Der CDU gelang es erstmals seit zwölf Jahren wieder, aus der Opposition heraus ein Land zurückzugewinnen. Sie legte im Wahlkampf mit Günther eine fulminante Aufholjagd hin und punktete nach einer Analyse der Forschungsgruppe Wahlen vor allem bei der „Generation 60plus“. Das Ergebnis sei ein „klarer Auftrag“ an die CDU, Koalitionsgespräche zu führen, sagte Günther. „Und ich habe nie einen Hehl daraus gemacht, dass ich die FDP als Wunschkoalitionspartner habe, aber immer auch für Gespräche mit den Grünen zur Verfügung stehe.“

Albig räumte die Niederlage ein: „Alle unsere Wahlziele haben wir nicht erreicht.“ Der SPD-Politiker sieht sich aber trotz des zweitschlechtesten Ergebnisses seiner Partei bei einer Landtagswahl im Norden noch nicht in der Opposition: „Eine Ampel ist durchaus denkbar.“



Für die von ihrem mediengewandten Fraktionschef Wolfgang Kubicki angeführte FDP ist der Erfolg in Kiel das bundesweit beste Ergebnis seit September 2009. Kubicki sagte: „Eine Regierung unter der Führung von Torsten Albig kann ich mir schwer vorstellen.“ Die Grünen mit ihrem über die Landesgrenzen hinaus bekannten Zugpferd Robert Habeck - bisher Umwelt- und Agrarminister - schnitten deutlich besser ab als in den bundesweiten Umfragen. Habeck sprach von einem „Ende des Abgesangs auf die Grünen“. Grünen-Spitzenkandidatin Monika Heinold sagte zur Koalitionsfrage: „Die Ampel ist unser Favorit im Vergleich zu Jamaika.“

Die AfD ist nun in 12 von 16 Landtagen vertreten. Allerdings schnitten die Rechtspopulisten deutlich schlechter ab als noch vor einem Jahr, als sie bei allen Landtagswahlen zweistellige Ergebnisse einfuhren und in Sachsen-Anhalt sogar 24,2 Prozent holten.



Mit Spannung wird nun die sogenannte kleine Bundestagswahl im bevölkerungsreichsten Land Nordrhein-Westfalen am kommenden Sonntag erwartet. Auch hier konnte die lange in Umfragen zurückliegende CDU zuletzt mit der regierenden SPD gleichziehen. NRW-Ministerpräsidentin Hannelore Kraft erklärte sich die SPD-Niederlage im Norden mit örtlichen Gegebenheiten und betonte: „Schleswig-Holstein ist nicht Nordrhein-Westfalen.“ Ihr CDU-Kontrahent Armin Laschet freute sich über den „starken Rückenwind aus dem Norden“.

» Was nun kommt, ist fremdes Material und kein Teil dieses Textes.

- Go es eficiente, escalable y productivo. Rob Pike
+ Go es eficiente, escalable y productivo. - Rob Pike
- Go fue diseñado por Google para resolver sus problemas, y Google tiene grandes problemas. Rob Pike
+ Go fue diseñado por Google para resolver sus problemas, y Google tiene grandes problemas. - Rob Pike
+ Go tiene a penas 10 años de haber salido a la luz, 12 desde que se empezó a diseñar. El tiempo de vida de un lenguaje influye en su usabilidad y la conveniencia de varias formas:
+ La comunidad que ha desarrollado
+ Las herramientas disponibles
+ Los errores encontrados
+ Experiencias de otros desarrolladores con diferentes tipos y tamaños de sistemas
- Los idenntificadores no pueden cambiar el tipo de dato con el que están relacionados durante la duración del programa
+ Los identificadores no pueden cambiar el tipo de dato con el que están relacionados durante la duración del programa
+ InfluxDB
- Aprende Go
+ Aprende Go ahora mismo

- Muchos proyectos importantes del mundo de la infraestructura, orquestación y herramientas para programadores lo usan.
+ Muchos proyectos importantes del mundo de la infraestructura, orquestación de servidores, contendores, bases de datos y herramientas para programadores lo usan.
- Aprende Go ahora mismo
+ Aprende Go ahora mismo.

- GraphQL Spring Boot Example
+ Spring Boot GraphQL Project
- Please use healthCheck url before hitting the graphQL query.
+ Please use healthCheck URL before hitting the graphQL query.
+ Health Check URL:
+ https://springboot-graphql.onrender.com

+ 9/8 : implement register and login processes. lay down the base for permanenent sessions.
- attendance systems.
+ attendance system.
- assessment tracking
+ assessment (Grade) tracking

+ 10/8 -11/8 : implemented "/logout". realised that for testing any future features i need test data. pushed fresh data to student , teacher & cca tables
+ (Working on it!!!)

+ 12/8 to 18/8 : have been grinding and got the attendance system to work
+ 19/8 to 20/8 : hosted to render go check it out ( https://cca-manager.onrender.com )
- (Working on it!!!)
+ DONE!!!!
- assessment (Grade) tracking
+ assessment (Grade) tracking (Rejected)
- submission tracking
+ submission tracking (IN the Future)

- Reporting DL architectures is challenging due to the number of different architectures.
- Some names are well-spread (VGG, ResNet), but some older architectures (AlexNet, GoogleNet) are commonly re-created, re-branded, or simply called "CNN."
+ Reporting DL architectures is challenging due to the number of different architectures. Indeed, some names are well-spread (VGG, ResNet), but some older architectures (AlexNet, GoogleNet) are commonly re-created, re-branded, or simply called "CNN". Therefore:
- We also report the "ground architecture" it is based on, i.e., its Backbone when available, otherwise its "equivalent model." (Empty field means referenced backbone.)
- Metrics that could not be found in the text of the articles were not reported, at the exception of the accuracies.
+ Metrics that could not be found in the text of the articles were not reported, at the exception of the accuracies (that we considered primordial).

In NRW wird sich auch zeigen, was aus dem von Schulz ausgelösten SPD-Höhenflug geworden ist. In den bundesweiten Umfragen ist der Schulz-Effekt schon weitgehend beendet. Die Union liegt wie früher deutlich vorn. In der Beliebtheit hängt Merkel Schulz wieder ab. Zur Niederlage im Norden sagte Schulz: „Ich ärgere mich höllisch.“



Bei der Landtagswahl vor fünf Jahren war die CDU mit 30,8 Prozent hauchdünn vor der SPD (30,4) gelandet. Beide Parteien holten jeweils 22 Sitze im Kieler Landtag. Die Grünen schafften 13,2 Prozent (10 Sitze), FDP und Piraten jeweils 8,2 Prozent (6 Sitze) und der SSW 4,6 Prozent (3 Sitze). Die Wahlbeteiligung lag bei 60,2 Prozent.